30

Celia ficou surpreendida por acordar às sete e meia. Do que estavas à espera? Ontem à noite enfiaste-te na cama às oito e meia, por isso, dormiste onze horas. Mesmo assim, sentia que tinha o peso do mundo em cima dos ombros. Ora, decidiu, vamos embora. Vai dar uma volta. Arejar a cabeça.

Tomada aquela decisão, vestiu-se rapidamente, com um conjunto de desporto Lululemon e ténis, e dirigiu-se ao convés de caminhada. Ficou surpreendida quando ali encontrou Alvirah e Willy.

Ia passar por eles limitando-se a acenar-lhes, mas Alvirah não aceitava isso.

— Celia — disse-lhe. — Gostava de a conhecer melhor. Já sei que ajudou o Willy a escolher aquele lindo anel de safiras para mim. Eu nunca tinha tido uma joia tão bonita.

— Ainda bem que gostou — disse Celia, com sinceridade. — O seu marido tinha muita esperança de que gostasse.

— Eu sei o que está a dizer — disse Alvirah. — Ele devia estar certo de que eu ia achar que tinha sido demasiado caro. Sabia que o Devon Michaelson vai lançar as cinzas da mulher ao oceano? Ele convidou as pessoas que estão na mesa dele para o acompanharem numa pequena cerimónia.

— Nesse caso, eu vou andando — disse Celia.

Mas era tarde demais. Antes de ela ter oportunidade de retomar o passo, Michaelson já chegara junto deles.

— Eu disse à Celia porque estamos aqui — explicou Alvirah.

Michaelson segurava a urna de prata com as duas mãos.

— Tenho andado para lhe dizer o quanto apreciei a sua palestra, menina Kilbride.

— Chame-me Celia. E obrigada. Este deve ser um momento difícil para si. Quando o meu pai morreu, há dois anos, eu levei as cinzas dele até Cape Cod e também as deitei ao mar.

— Estava sozinha?

— Não, tinha alguns amigos próximos comigo.

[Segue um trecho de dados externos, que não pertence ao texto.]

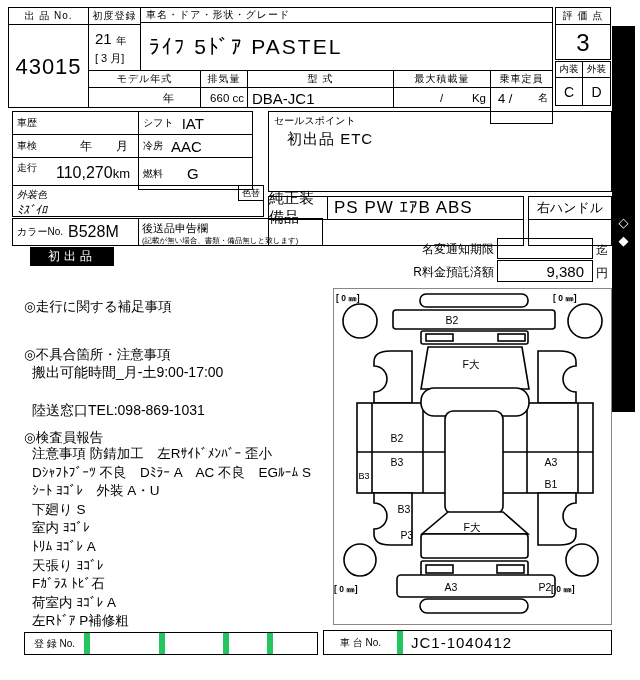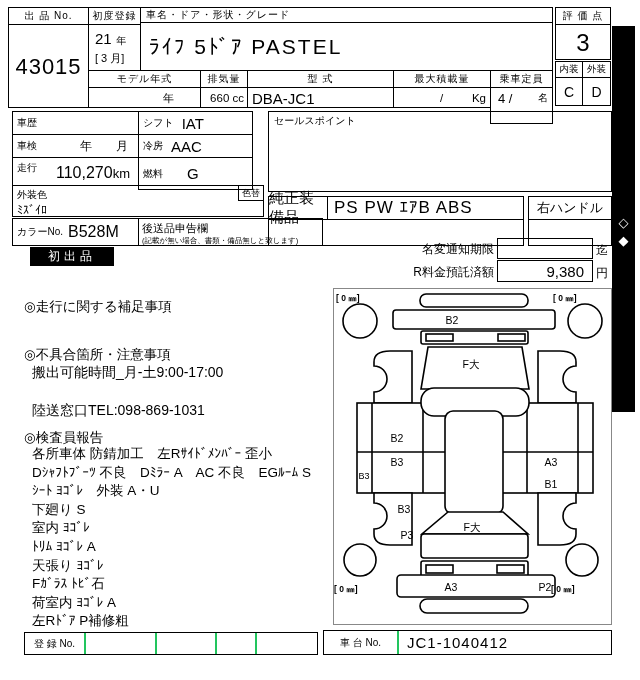--- a/index.html
+++ b/index.html
@@ -9,21 +9,21 @@
   .bx{border:1px solid #000;}
   .hlbl{height:16px;border-bottom:1px solid #000;font-size:10px;display:flex;
         align-items:center;justify-content:center;letter-spacing:1px;}
   .fillc{display:flex;align-items:center;justify-content:center;}
   .lblsm{font-size:10px;}
   .rowcell{padding:2px 4px;display:flex;align-items:center;gap:8px;}
   .vtxt{background:#000;color:#fff;writing-mode:vertical-rl;text-orientation:upright;
         font-size:13px;letter-spacing:3px;padding:28px 0 0 0;line-height:23px;
         display:flex;flex-direction:column;align-items:center;}
   .note-line{white-space:nowrap;font-size:13.5px;line-height:18.6px;}
-  .cellR{border-right:2px solid #22c55e;height:100%;}
+  .cellR{border-right:6px solid #22c55e;height:100%;}
   svg text{font-family:"Liberation Sans","DejaVu Sans",sans-serif;font-size:10.5px;}
   .shape{fill:#fff;stroke:#000;stroke-width:1.6;}
   .lineonly{fill:none;stroke:#000;stroke-width:1.6;}
 </style>
 </head>
 <body>
 
 <div id="sheet">
 
   <div class="abs bx" style="left:8px;top:7px;width:81px;height:101px;">
@@ -108,37 +108,38 @@
     <span class="lblsm" style="align-self:flex-start;padding-top:1px;">走行</span>
     <span style="padding-right:4px;align-self:flex-end;padding-bottom:1px;">
       <span style="font-size:16px;">110,270</span><span style="font-size:13px;">km</span>
     </span>
   </div>
   <div class="abs bx rowcell" style="left:138px;top:157px;width:115px;height:33px;">
     <span class="lblsm">燃料</span>
     <span style="font-size:15px;padding-left:16px;">G</span>
   </div>
 
-  <div class="abs bx" style="left:12px;top:185px;width:252px;height:32px;">
+  <div class="abs bx" style="left:12px;top:185px;width:252px;height:32px;font-style:italic;">
     <div class="lblsm" style="padding:2px 0 0 4px;">外装色</div>
     <div style="font-size:12px;padding:1px 0 0 4px;">ﾐｽﾞｲﾛ</div>
   </div>
   <div class="abs bx fillc" style="left:238px;top:185px;width:26px;height:16px;font-size:9px;">色替</div>
 
   <div class="abs bx rowcell" style="left:12px;top:218px;width:127px;height:28px;gap:5px;">
     <span class="lblsm">カラーNo.</span>
     <span style="font-size:16px;">B528M</span>
   </div>
   <div class="abs bx" style="left:138px;top:218px;width:185px;height:28px;padding:2px 3px;">
     <div style="font-size:11px;">後送品申告欄</div>
     <div style="font-size:7.5px;white-space:nowrap;">(記載が無い場合、書類・備品無しと致します)</div>
   </div>
 
   <div class="abs bx" style="left:268px;top:111px;width:344px;height:81px;">
     <div class="lblsm" style="padding:2px 0 0 5px;">セールスポイント</div>
+    <div style="font-size:15px;padding:2px 0 0 18px;letter-spacing:1px;">初出品 ETC</div>
   </div>
 
   <div class="abs bx" style="left:268px;top:196px;width:256px;height:24px;display:flex;">
     <div class="fillc" style="width:58px;border-right:1px solid #000;font-size:15px;">純正装備品</div>
     <div style="display:flex;align-items:center;padding-left:6px;font-size:17px;letter-spacing:1px;">PS PW ｴｱB ABS</div>
   </div>
   <div class="abs bx fillc" style="left:528px;top:196px;width:84px;height:24px;font-size:13px;">右ハンドル</div>
   <div class="abs bx" style="left:268px;top:219px;width:256px;height:27px;"></div>
   <div class="abs bx" style="left:528px;top:219px;width:84px;height:27px;"></div>
 
@@ -153,21 +154,21 @@
   <div class="abs" style="left:596px;top:265px;font-size:12px;">円</div>
 
   <div class="abs" style="left:24px;top:298px;font-size:13.5px;">◎走行に関する補足事項</div>
 
   <div class="abs" style="left:24px;top:346px;font-size:13.5px;">◎不具合箇所・注意事項</div>
   <div class="abs note-line" style="left:32px;top:363px;font-size:14px;">搬出可能時間_月-土9:00-17:00</div>
   <div class="abs note-line" style="left:32px;top:401px;font-size:14px;">陸送窓口TEL:098-869-1031</div>
 
   <div class="abs" style="left:24px;top:429px;font-size:13.5px;">◎検査員報告</div>
   <div class="abs" style="left:32px;top:445px;width:300px;">
-    <div class="note-line">各所車体 防錆加工　左Rｻｲﾄﾞﾒﾝﾊﾞｰ 歪小</div>
+    <div class="note-line">注意事項 防錆加工　左Rｻｲﾄﾞﾒﾝﾊﾞｰ 歪小</div>
     <div class="note-line">Dｼｬﾌﾄﾌﾞｰﾂ 不良　Dﾐﾗｰ A　AC 不良　EGﾙｰﾑ S</div>
     <div class="note-line">ｼｰﾄ ﾖｺﾞﾚ　外装 A・U</div>
     <div class="note-line">下廻り S</div>
     <div class="note-line">室内 ﾖｺﾞﾚ</div>
     <div class="note-line">ﾄﾘﾑ ﾖｺﾞﾚ A</div>
     <div class="note-line">天張り ﾖｺﾞﾚ</div>
     <div class="note-line">Fｶﾞﾗｽ ﾄﾋﾞ石</div>
     <div class="note-line">荷室内 ﾖｺﾞﾚ A</div>
     <div class="note-line">左Rﾄﾞｱ P補修粗</div>
   </div>

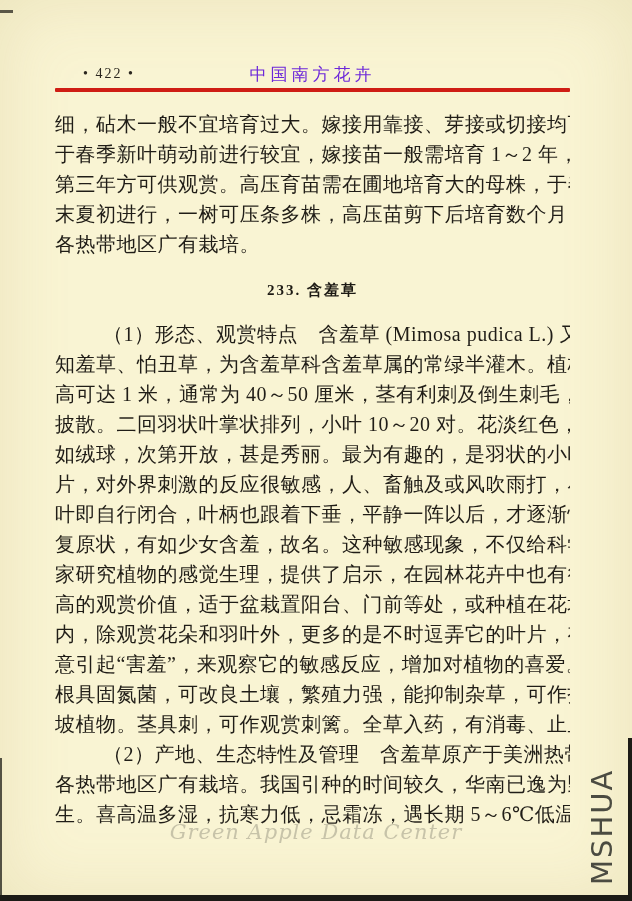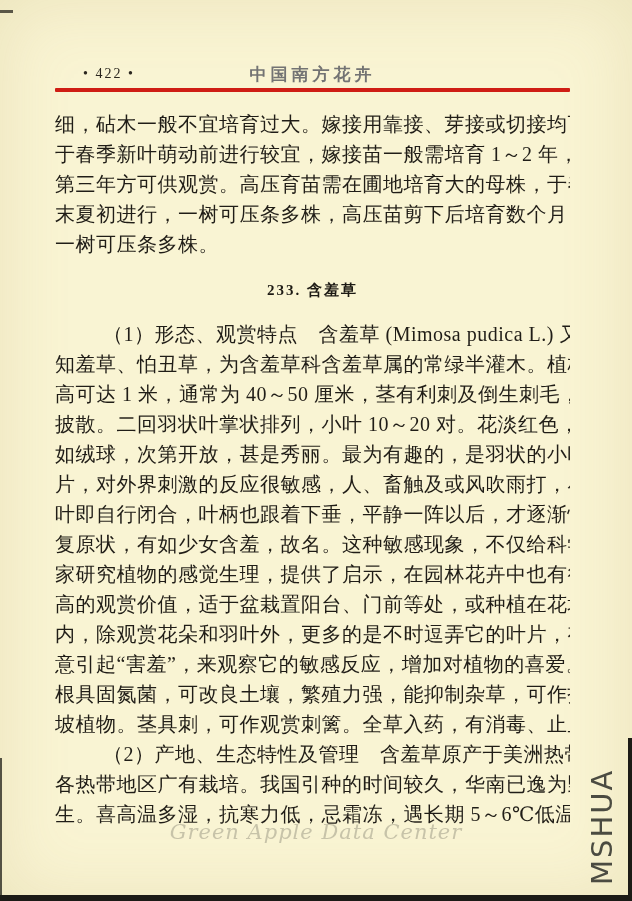--- a/index.html
+++ b/index.html
@@ -12,21 +12,21 @@
     color:#201d17;
     box-shadow:inset 0 0 70px rgba(175,155,85,0.18);
   }
   .header{position:relative;margin:63px 62px 0 55px;height:22px;}
   .page-num{
     position:absolute;left:28px;top:3px;
     font-size:14px;letter-spacing:2px;color:#2a261e;
   }
   .book-title{
     position:absolute;left:0;right:0;top:0;text-align:center;
-    font-size:17px;letter-spacing:4px;color:#737373;font-weight:bold;
+    font-size:17px;letter-spacing:4px;color:#6d28d9;
   }
   .rule{margin:3px 62px 0 55px;height:4px;background:#cf1d14;border-radius:1px;}
   .content{margin:17px 62px 0 55px;font-size:20px;letter-spacing:0.5px;}
   .line{
     height:30px;line-height:30px;white-space:nowrap;
     text-align:justify;text-align-last:justify;
     overflow:hidden;
   }
   .line.short{text-align-last:left;}
   .line.indent{text-indent:48px;}
@@ -63,21 +63,21 @@
     <span class="page-num">• 422 •</span>
     <span class="book-title">中国南方花卉</span>
   </div>
   <div class="rule"></div>
 
   <div class="content">
     <div class="line">细，砧木一般不宜培育过大。嫁接用靠接、芽接或切接均可，</div>
     <div class="line">于春季新叶萌动前进行较宜，嫁接苗一般需培育 1～2 年，至</div>
     <div class="line">第三年方可供观赏。高压育苗需在圃地培育大的母株，于春</div>
     <div class="line">末夏初进行，一树可压条多株，高压苗剪下后培育数个月，当</div>
-    <div class="line short">一树可压条多株。</div>
+    <div class="line short">各热带地区广有栽培。</div>
 
     <div class="heading">233.  含羞草</div>
 
     <div class="line indent">（1）形态、观赏特点　含羞草 (Mimosa pudica L.) 又名</div>
     <div class="line">知羞草、怕丑草，为含羞草科含羞草属的常绿半灌木。植株</div>
     <div class="line">高可达 1 米，通常为 40～50 厘米，茎有利刺及倒生刺毛，枝</div>
     <div class="line">披散。二回羽状叶掌状排列，小叶 10～20 对。花淡红色，状</div>
     <div class="line">如绒球，次第开放，甚是秀丽。最为有趣的，是羽状的小叶</div>
     <div class="line">片，对外界刺激的反应很敏感，人、畜触及或风吹雨打，小</div>
     <div class="line">叶即自行闭合，叶柄也跟着下垂，平静一阵以后，才逐渐恢</div>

— Nesse caso, talvez queira juntar-se a mim e aos meus amigos de mesa.

Devon Michaelson ostentava a expressão de um homem devastado. Celia sentiu uma pontada de dor.

— Claro que si, se quiser que eu fique.

Dali a um minuto, Ted Cavanaugh e Anna DeMille juntaram-se a eles.

— Ui, está frio — disse DeMille. — Devia ter vestido um casaco mais quente. Mas não faz mal — acrescentou ela, rapidamente. — Todos nós queremos estar aqui consigo, Devon — disse e deu-lhe uma palmadinha no ombro, com lágrimas nos olhos.

Ela está a tentar ser a carpideira-mor, pensou Alvirah. Olhou de relance para Willy, que assentiu com a cabeça, confirmando que sabia o que ela estava a pensar.

— Agradeço a todos por estarem aqui comigo hoje — começou Devon. — Quero passar alguns minutos a falar-lhes da Monica. Conhecemo-nos na faculdade, em Londres, há trinta e cinco anos. Alguns de vocês talvez compreendam o significado de amor à primeira vista.

Alvirah olhou para Willy para confirmar «nós compreendemos».

A expressão de Anna DeMille estava focada em Devon Michaelson com um ar de adoração. Ele dizia:

— Eu não sou cantor, mas se fosse, escolheria a música preferida da Monica, «Nearer my God to Thee», da banda sonora do Titanic.

— Eu ia a passar e não pude deixar de ouvir — disse o capelão Baker, que parou junto do grupo. Olhou para Devon. — Posso abençoar a urna com as cinzas da sua mulher?

Alvirah percebeu que Devon Michaelson fez uma expressão de perplexidade, ficou vermelho como um tomate e a sua voz hesitou antes de responder:

— Claro que sim, padre. Obrigado.

Em voz baixa, o padre Baker proferiu as palavras dos ritos funerários cristãos, terminando com:

— Que os anjos a recebam. Ámen.

Antes de Devon poder voltar-se e elevar a urna bem alto para espalhar as cinzas no mar, Alvirah viu a expressão do rosto dele. Ele não está triste, pensou. Está envergonhado porque o padre Baker pediu para abençoar a urna. Mas a grande questão é: porquê?

Ficaram a ver Devon abrir a urna e virá-la. As cinzas dançaram na brisa para depois descerem e desaparecerem no rasto de espuma deixado pelo barco, que se movia rapidamente.